State only how many lines below include the word "block".

* Source data:
============
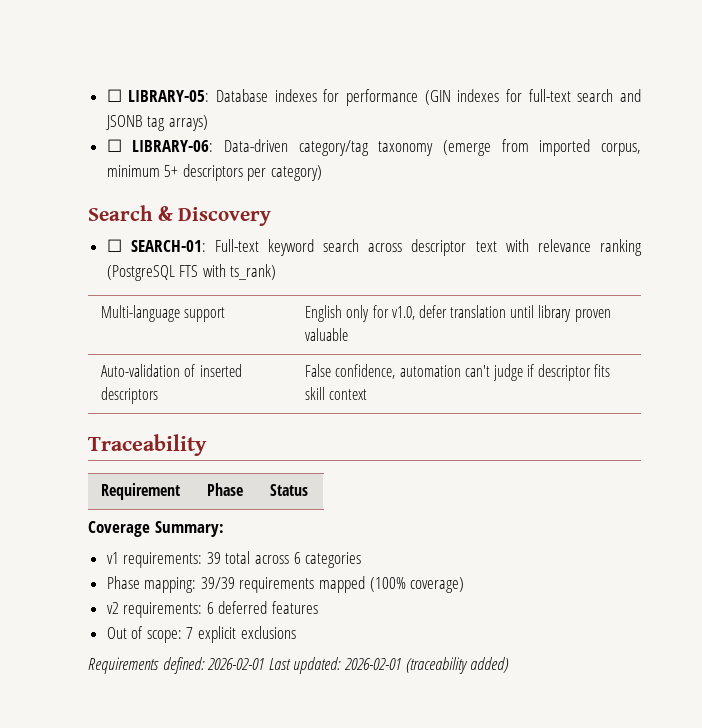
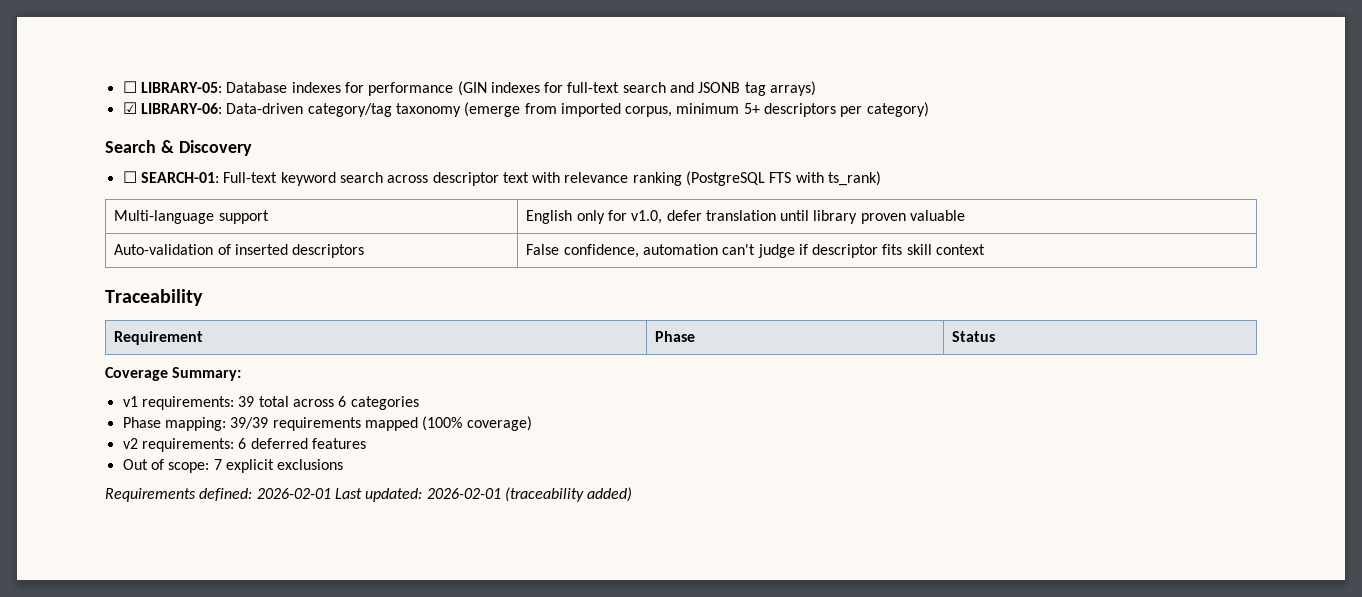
- ☐ LIBRARY-06: Data-driven category/tag taxonomy (emerge from imported corpus, minimum 5+ descriptors per category)
+ ☑ LIBRARY-06: Data-driven category/tag taxonomy (emerge from imported corpus, minimum 5+ descriptors per category)

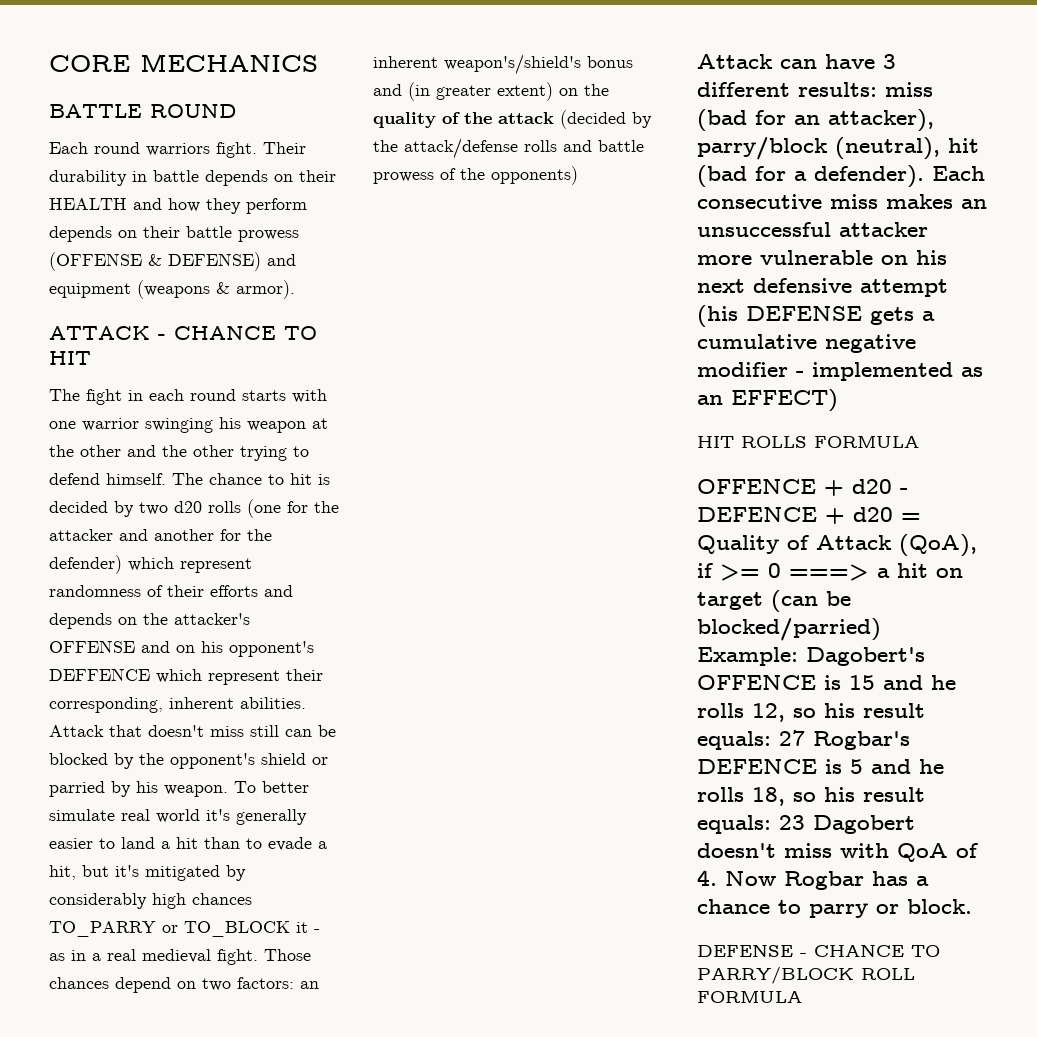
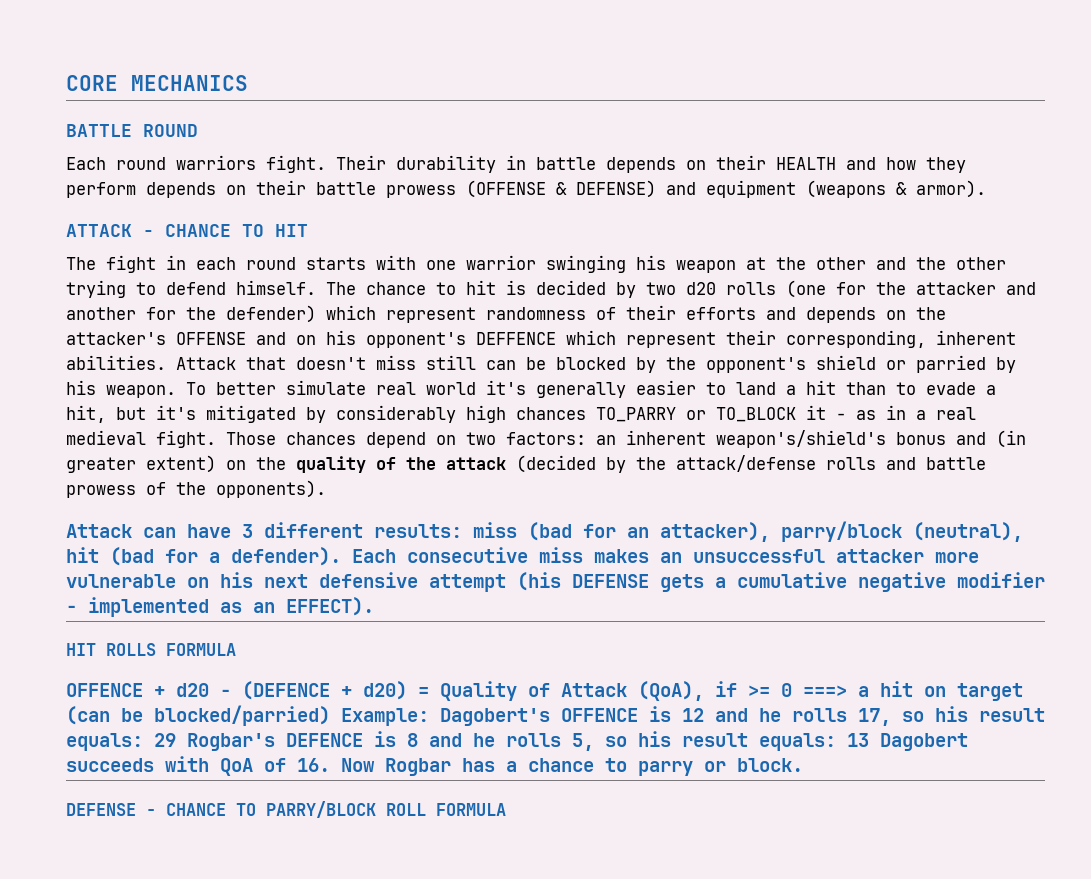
- Those chances depend on two factors: an inherent weapon's/shield's bonus and (in greater extent) on the quality of the attack (decided by the attack/defense rolls and battle prowess of the opponents)
+ Those chances depend on two factors: an inherent weapon's/shield's bonus and (in greater extent) on the quality of the attack (decided by the attack/defense rolls and battle prowess of the opponents).
- Each consecutive miss makes an unsuccessful attacker more vulnerable on his next defensive attempt (his DEFENSE gets a cumulative negative modifier - implemented as an EFFECT)
+ Each consecutive miss makes an unsuccessful attacker more vulnerable on his next defensive attempt (his DEFENSE gets a cumulative negative modifier - implemented as an EFFECT).
- OFFENCE + d20 - DEFENCE + d20 = Quality of Attack (QoA), if >= 0 ===> a hit on target (can be blocked/parried) Example: Dagobert's OFFENCE is 15 and he rolls 12, so his result equals: 27 Rogbar's DEFENCE is 5 and he rolls 18, so his result equals: 23 Dagobert doesn't miss with QoA of 4. Now Rogbar has a chance to parry or block.
+ OFFENCE + d20 - (DEFENCE + d20) = Quality of Attack (QoA), if >= 0 ===> a hit on target (can be blocked/parried) Example: Dagobert's OFFENCE is 12 and he rolls 17, so his result equals: 29 Rogbar's DEFENCE is 8 and he rolls 5, so his result equals: 13 Dagobert succeeds with QoA of 16. Now Rogbar has a chance to parry or block.

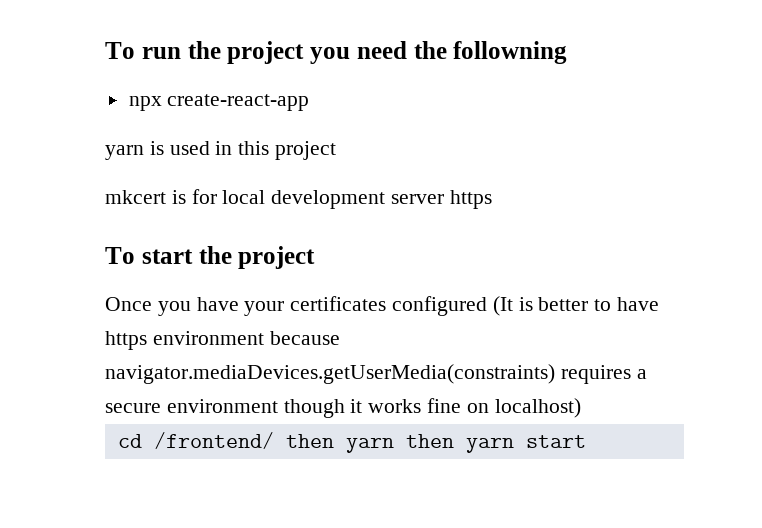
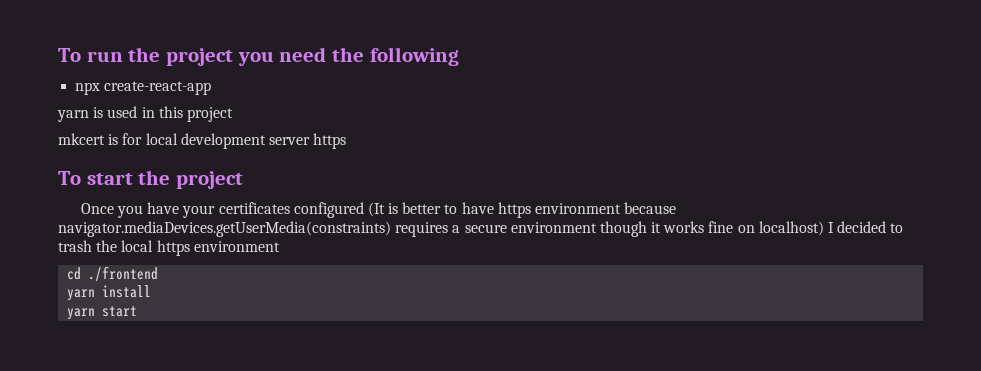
- To run the project you need the followning
+ To run the project you need the following
- Once you have your certificates configured (It is better to have https environment because navigator.mediaDevices.getUserMedia(constraints) requires a secure environment though it works fine on localhost)
- cd /frontend/ then yarn then yarn start
+ Once you have your certificates configured (It is better to have https environment because navigator.mediaDevices.getUserMedia(constraints) requires a secure environment though it works fine on localhost) I decided to trash the local https environment
+ cd ./frontend
+ yarn install
+ yarn start

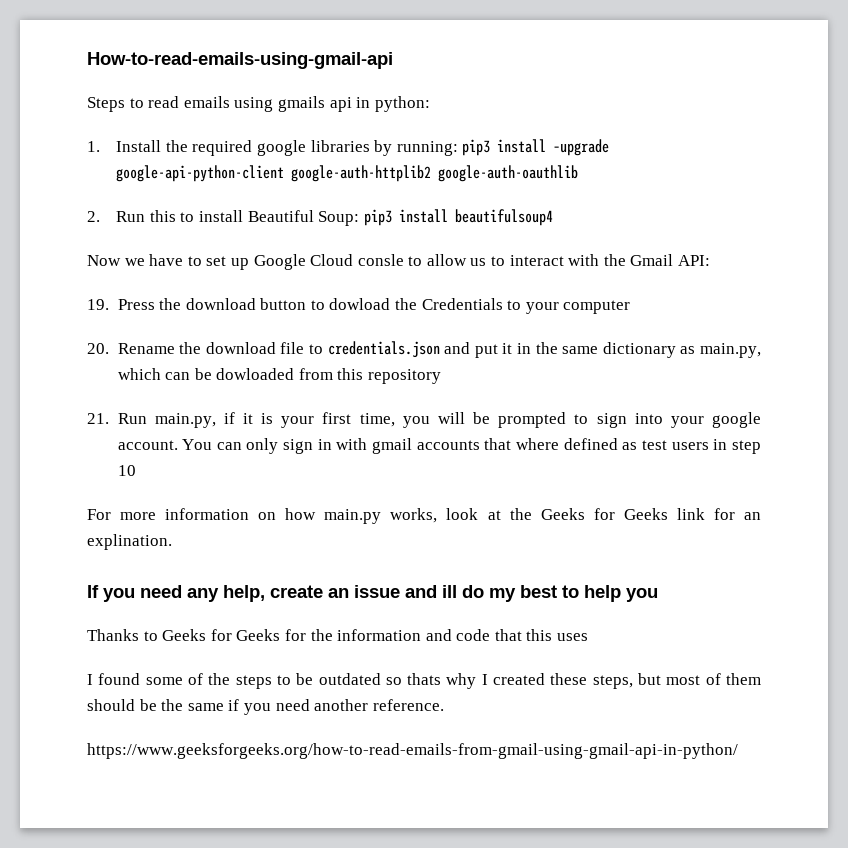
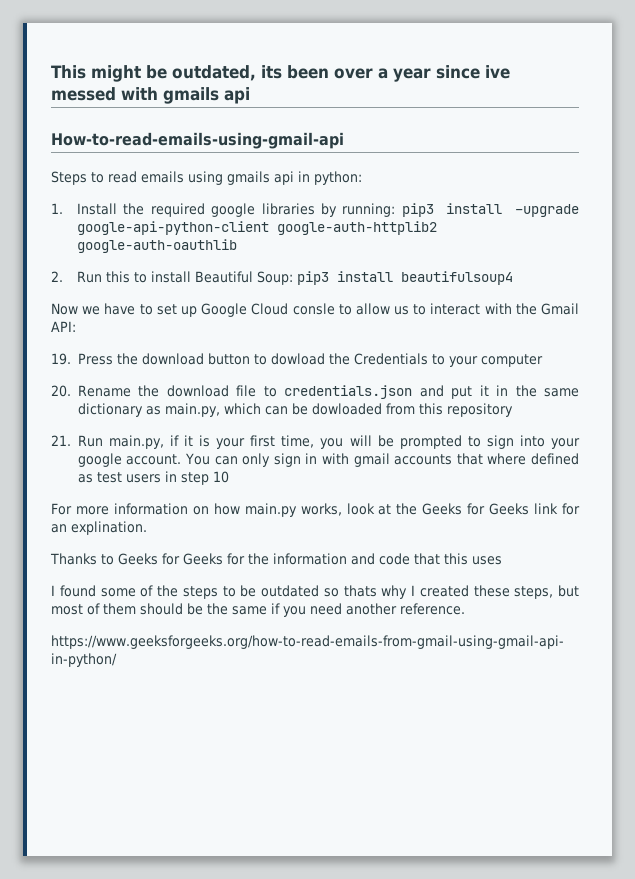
+ This might be outdated, its been over a year since ive messed with gmails api
- If you need any help, create an issue and ill do my best to help you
============
* Task solution:
2